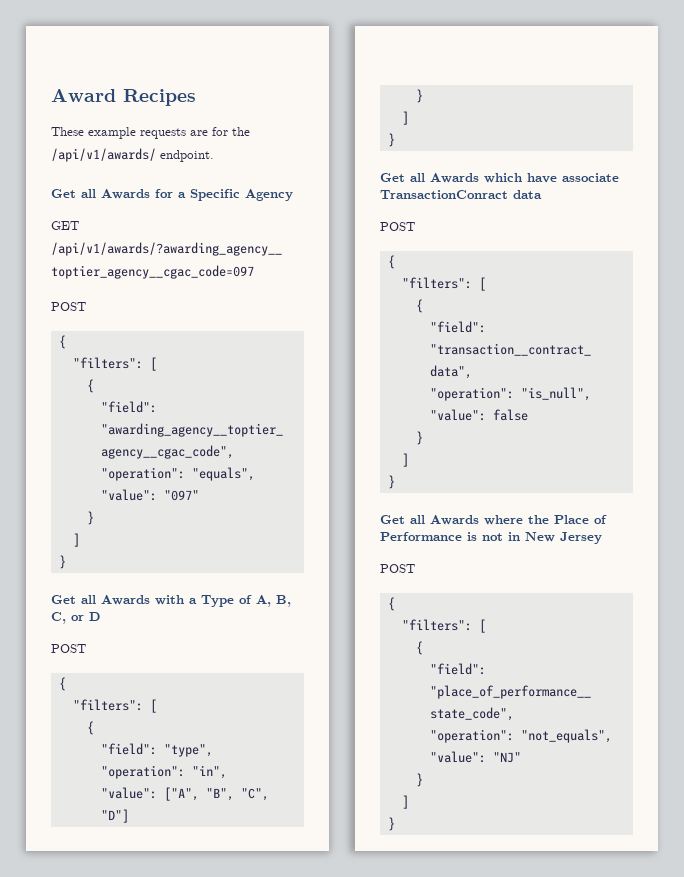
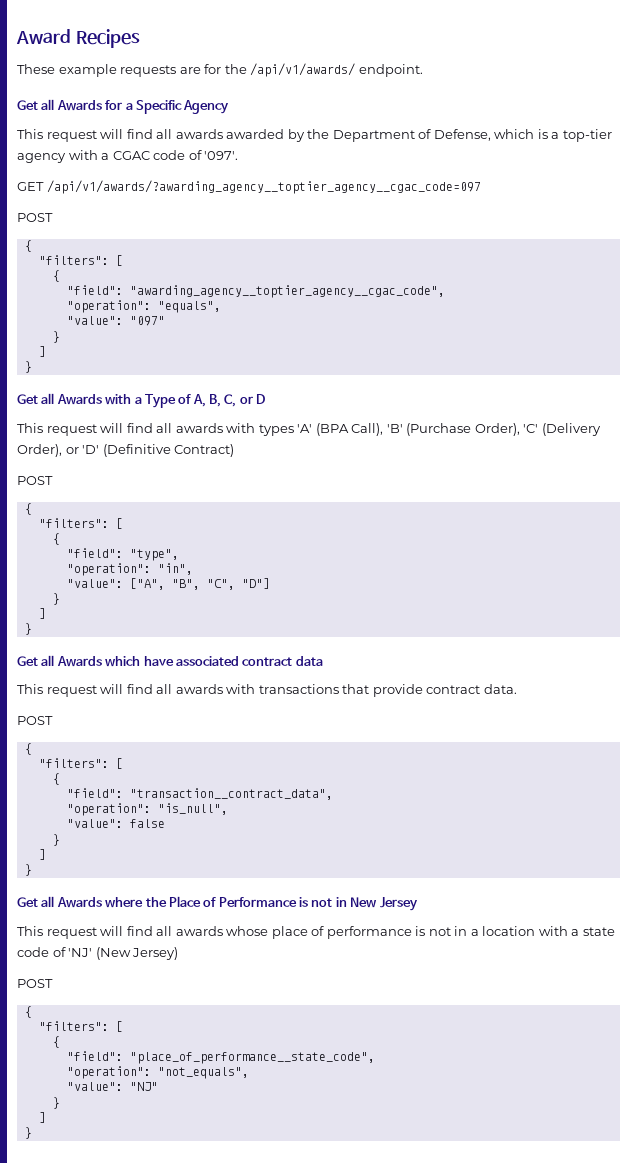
(293, 195) none -> [17,129,612,142] [17,150,239,163] // This request will find all awards awarded by the Department of Defense, which is a top-tier agency with a CGAC code of '097'.
(100, 616) none -> [17,423,601,436] [17,444,235,457] // This request will find all awards with types 'A' (BPA Call), 'B' (Purchase Order), 'C' (Delivery Order), or 'D' (Definitive Contract)
[562,173,619,182] [380,190,508,199] associate TransactionConract -> [175,656,293,666] associated contract
(542, 194) none -> [17,684,517,697] // This request will find all awards with transactions that provide contract data.
(602, 538) none -> [17,926,615,939] [17,947,179,960] // This request will find all awards whose place of performance is not in a location with a state code of 'NJ' (New Jersey)

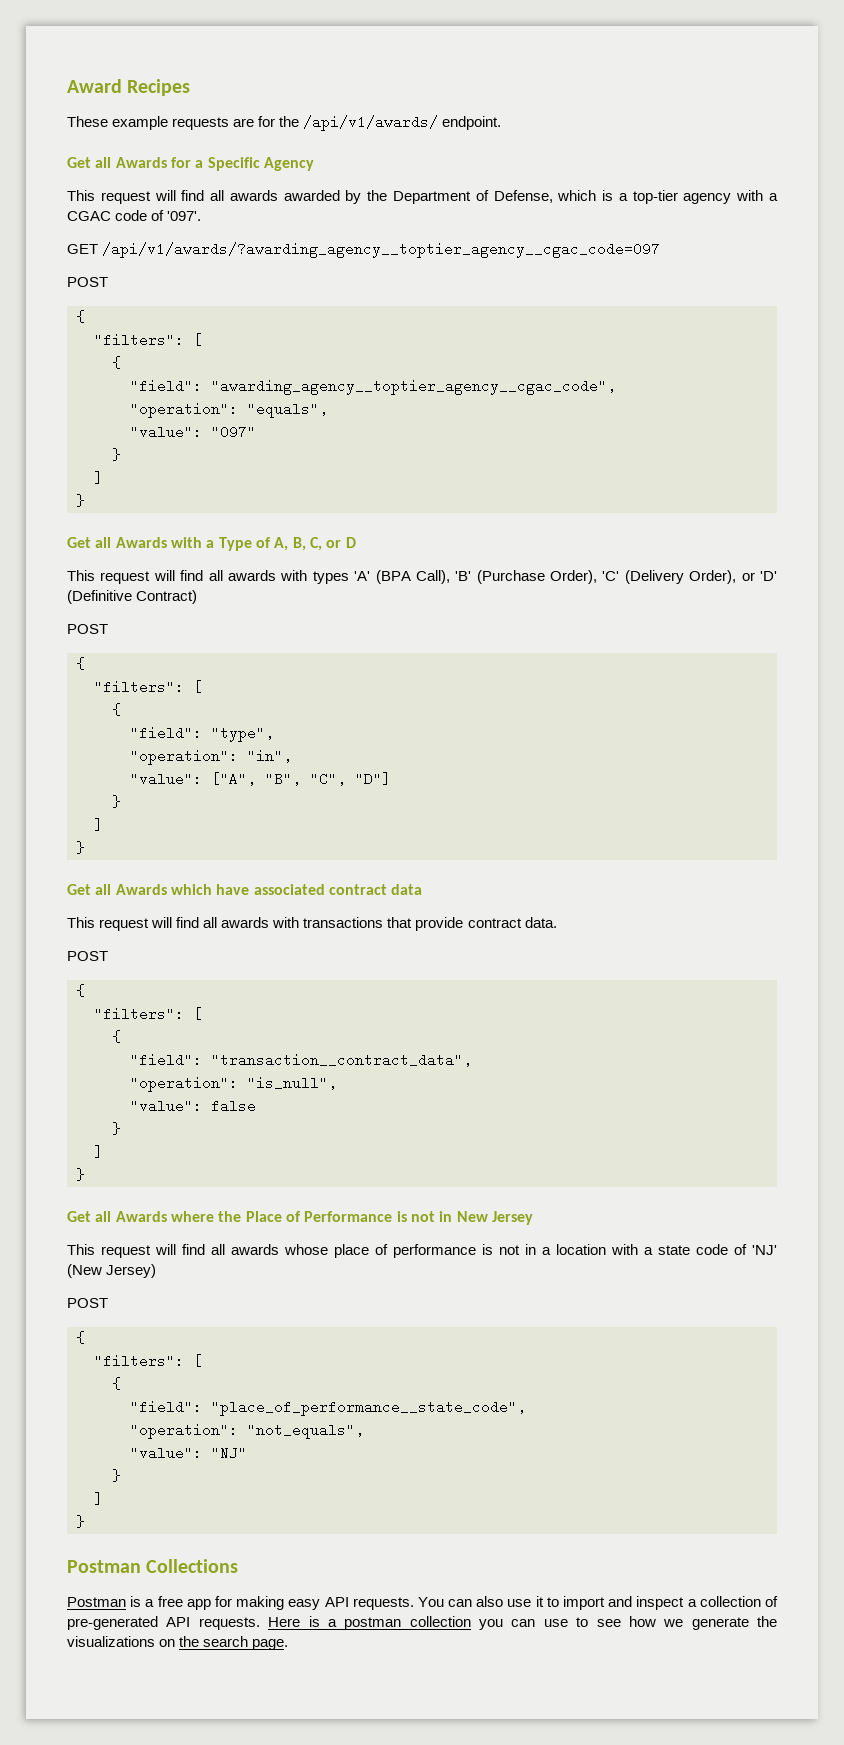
(32, 1133) none -> [67,1559,239,1573] [67,1596,778,1610] [67,1616,777,1630] [67,1636,289,1650] // Postman Collections // Postman is a free app for making easy API requests. You can also use it to import and inspect a collection of pre-generated API requests. Here is a postman collection you can use to see how we generate the visualizations on the search page.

####

Your copy should run from the line that has "[562,173,619,182] [380,190,508,199] associate" through the last line above, exactly, with both ends in and pictures out.

[562,173,619,182] [380,190,508,199] associate TransactionConract -> [175,656,293,666] associated contract
(542, 194) none -> [17,684,517,697] // This request will find all awards with transactions that provide contract data.
(602, 538) none -> [17,926,615,939] [17,947,179,960] // This request will find all awards whose place of performance is not in a location with a state code of 'NJ' (New Jersey)

(32, 1133) none -> [67,1559,239,1573] [67,1596,778,1610] [67,1616,777,1630] [67,1636,289,1650] // Postman Collections // Postman is a free app for making easy API requests. You can also use it to import and inspect a collection of pre-generated API requests. Here is a postman collection you can use to see how we generate the visualizations on the search page.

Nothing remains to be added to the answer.